Did I cook last night?

This is an interesting topic to me. Last night I made dinner, it consisted of Ikea meatballs (frozen with powdered sauce), perogies (Mrs. T frozen) and baked beans (bushes canned). I frequently “make” meals like this, but I truthfully don’t consider it “cooking”.

For me cooking means taking raw ingredients and using them in a matter where you are “creating” the dish, not simply heating up ingredients. Outside of chopping and sautéing some onions all I really did was “heat-up” some things, not saying it isn’t cooking, but to me…meh…I cheated. lol

So, what is your definition of actually cooking? Did I cook dinner last night?


Anything that requires me to move is cooking.

Dedicated to @small_h


I’d say you cooked. You did onions, and probably seasoned as well. It is not like you put a frozen dinner in the microwave.

There were a lot of things I used to do from scratch (BBQ sauce, mayo, beans, most breads, even pickles) that I rarely do anymore as I have discovered really good store bought replacements. I guess it all depends on where you draw the line.
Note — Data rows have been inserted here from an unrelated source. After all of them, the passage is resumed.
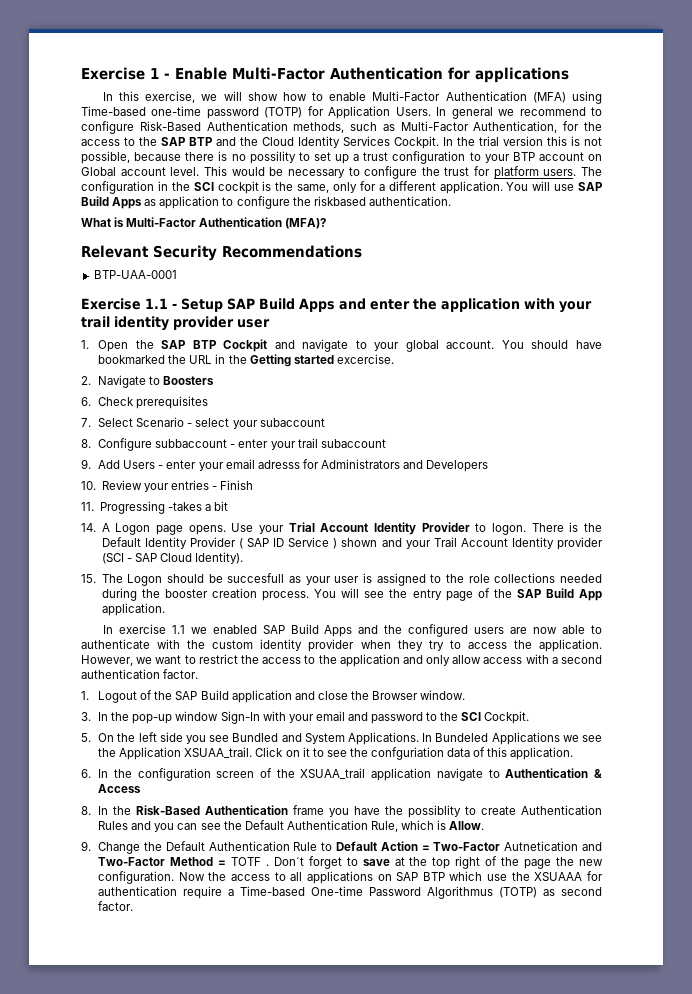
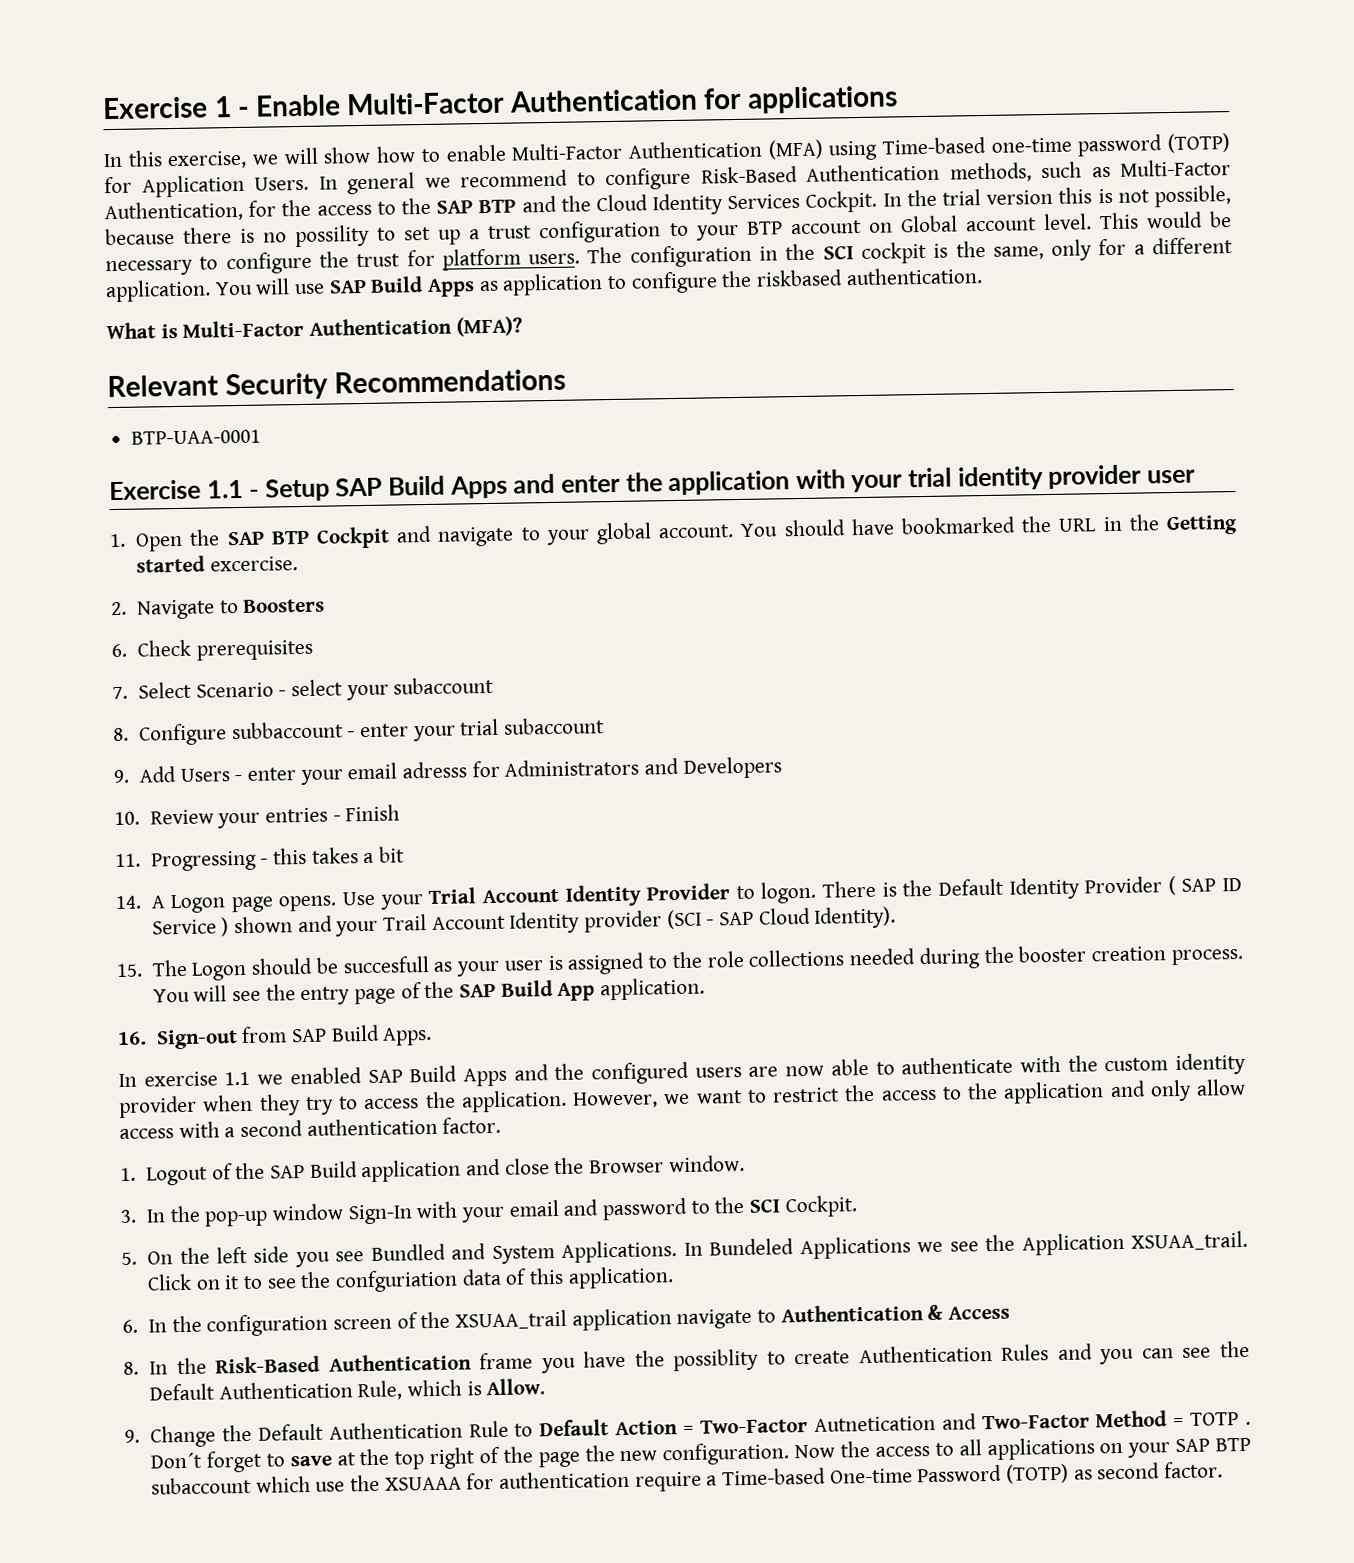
- Exercise 1.1 - Setup SAP Build Apps and enter the application with your trail identity provider user
+ Exercise 1.1 - Setup SAP Build Apps and enter the application with your trial identity provider user
- 8. Configure subbaccount - enter your trail subaccount
+ 8. Configure subbaccount - enter your trial subaccount
- 11. Progressing -takes a bit
+ 11. Progressing - this takes a bit
+ 16. Sign-out from SAP Build Apps.
- 9. Change the Default Authentication Rule to Default Action = Two-Factor Autnetication and Two-Factor Method = TOTF .
+ 9. Change the Default Authentication Rule to Default Action = Two-Factor Autnetication and Two-Factor Method = TOTP .
- Now the access to all applications on SAP BTP which use the XSUAAA for authentication require a Time-based One-time Password Algorithmus (TOTP) as second factor.
+ Now the access to all applications on your SAP BTP subaccount which use the XSUAAA for authentication require a Time-based One-time Password (TOTP) as second factor.

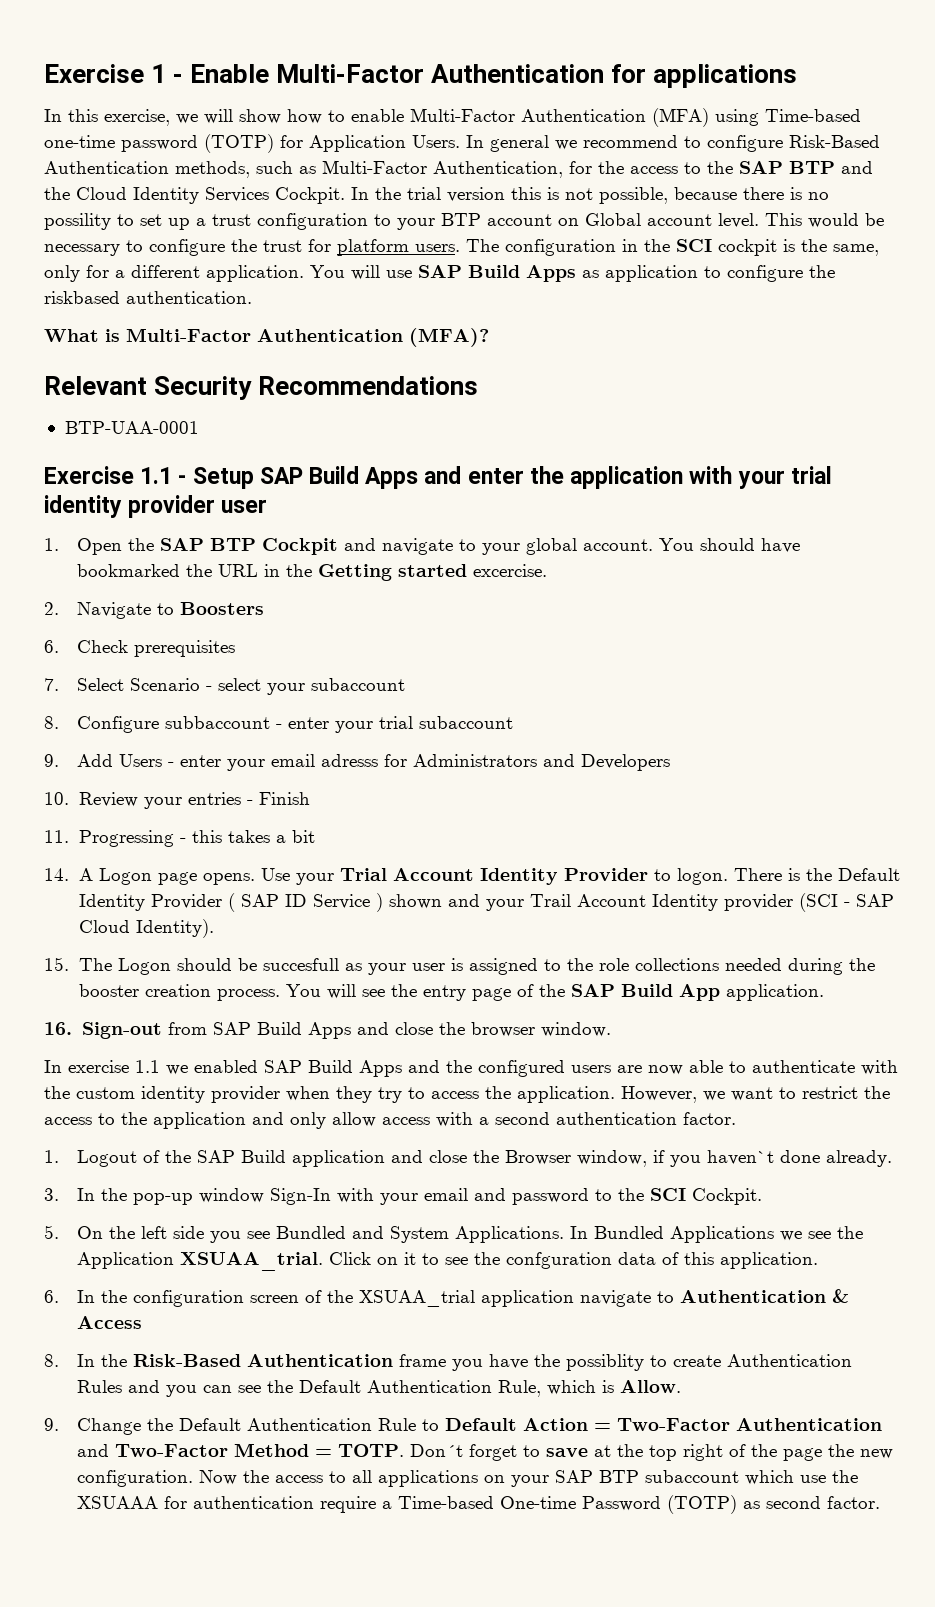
- 16. Sign-out from SAP Build Apps.
+ 16. Sign-out from SAP Build Apps and close the browser window.
- 1. Logout of the SAP Build application and close the Browser window.
+ 1. Logout of the SAP Build application and close the Browser window, if you haven`t done already.
- In Bundeled Applications we see the Application XSUAA_trail.
+ In Bundled Applications we see the Application XSUAA_trial.
- Click on it to see the confguriation data of this application.
+ Click on it to see the confguration data of this application.
- 6. In the configuration screen of the XSUAA_trail application navigate to Authentication & Access
+ 6. In the configuration screen of the XSUAA_trial application navigate to Authentication & Access
- 9. Change the Default Authentication Rule to Default Action = Two-Factor Autnetication and Two-Factor Method = TOTP .
+ 9. Change the Default Authentication Rule to Default Action = Two-Factor Authentication and Two-Factor Method = TOTP.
If cooking vessels were dirtied (and thus needed cleaning,) that counts as cooking in my book!


Your pierogis are neither uncooked nor burned. I’d say that part at least is akin to cooking; the onions too.

I confess that I have similar thoughts some nights, like when I grab a “bag salad”, a loaf of “Take-n-Bake” (warm in oven) Aldi bread, boil some dried pasta and heat jarred Mids or Bertolli or Barilla sauce. I don’t feel guilty about it, I mean some nights you just gotta get stuff done, but I do sometimes think “Did I cook last night?” [1]

Years ago one of my well-meaning aunts gifted me a year’s subscription to some cooking mag that was mainly Midwestern fare. No offense intended (I grew up there/eating that and all of my relatives still live in the same area) but so many of the recipes in this magazine (most reader-contributed) consisted entirely or nearly so of:

  • Open cans of this & that, mix them together in a casserole dish, sprinkle bread crumbs and Kraft grated parmesan atop, bake.

Is that cooking? I’m not sure. OTOH, in the case of the “open cans of this & that” recipe, I guess I’m just permitting Campbells etc. to be my middleman.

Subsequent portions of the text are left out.